The Two Cultures debate is a particularly clear expression of this, the key conflict of the 20th century, as we’ll be exploring in this occasional column. William Morris fought the same kind of blind, materialist industrial “progress.” The Bauhaus (and later, Dieter Rams at Braun) set craftsmanship up against “fine art” in a similar tension against the machine world. Pioneering epidemiologist Roy Laver Swank struggled likewise against a hidebound medical establishment from 1952 onward. Karl Popper had a parallel conflict with Thomas Kuhn in the field of scientific philosophy in 1965; Renata Adler had a literary version of it with Pauline Kael in 1980. Mark Zuckerberg patiently explains how Facebook can manage media and society via algorithm. Technical, expert, bureaucratic, scientific, commercial triumphalism against the human, the mercurial, the personal and imaginative. Digital vs. analog. The fixed idea versus the fluid one. The seeking of wealth versus the expansion of imagination. The virtues of push, calculation and certainty, against those of provisionality, experiment and skepticism.

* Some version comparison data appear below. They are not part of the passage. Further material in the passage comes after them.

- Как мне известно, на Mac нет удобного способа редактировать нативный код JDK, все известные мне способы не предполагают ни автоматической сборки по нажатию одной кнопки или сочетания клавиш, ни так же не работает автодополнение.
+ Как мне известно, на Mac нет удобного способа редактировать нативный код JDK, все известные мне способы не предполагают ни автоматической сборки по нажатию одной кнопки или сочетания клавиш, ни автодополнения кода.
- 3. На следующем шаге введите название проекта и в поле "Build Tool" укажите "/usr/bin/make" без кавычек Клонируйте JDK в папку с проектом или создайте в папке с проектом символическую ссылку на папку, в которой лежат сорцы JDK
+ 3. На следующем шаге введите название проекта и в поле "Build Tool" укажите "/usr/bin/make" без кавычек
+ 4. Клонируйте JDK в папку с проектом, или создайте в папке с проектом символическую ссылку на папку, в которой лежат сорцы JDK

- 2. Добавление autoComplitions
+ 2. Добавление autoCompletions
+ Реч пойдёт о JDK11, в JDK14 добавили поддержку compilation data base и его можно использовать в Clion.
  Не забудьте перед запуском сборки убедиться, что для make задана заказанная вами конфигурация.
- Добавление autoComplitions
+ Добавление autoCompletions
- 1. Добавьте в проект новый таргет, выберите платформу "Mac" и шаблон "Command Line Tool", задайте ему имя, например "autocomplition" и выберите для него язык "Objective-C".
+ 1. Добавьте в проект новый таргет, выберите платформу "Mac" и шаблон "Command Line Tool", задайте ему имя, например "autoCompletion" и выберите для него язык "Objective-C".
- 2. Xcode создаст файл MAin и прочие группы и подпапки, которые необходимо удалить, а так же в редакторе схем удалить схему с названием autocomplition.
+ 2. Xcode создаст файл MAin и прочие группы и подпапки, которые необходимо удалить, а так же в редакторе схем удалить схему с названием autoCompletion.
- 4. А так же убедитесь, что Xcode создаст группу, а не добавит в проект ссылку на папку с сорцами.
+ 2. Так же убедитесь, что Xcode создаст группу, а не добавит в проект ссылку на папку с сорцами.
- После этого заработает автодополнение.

Humanistic values have long been on the losing side of this battle. The magic wrought by science and technology, together with the arrogance it brought its leaders, skewed our culture more and more toward the “pragmatic” Snovian view: that scientists have a better grasp of the truth than the sloppy practitioners of the sissified arts of literature, history and philosophy, with the results that you see all around you.
Nobody has a lock on the truth. Not scientists, and not humanists. The narrow, calcified notion of Science vs. the Humanities has been wrong all along, and wrong all the way through. There never were Two Cultures, just one, governed by love of the truth, no matter where it may lead us.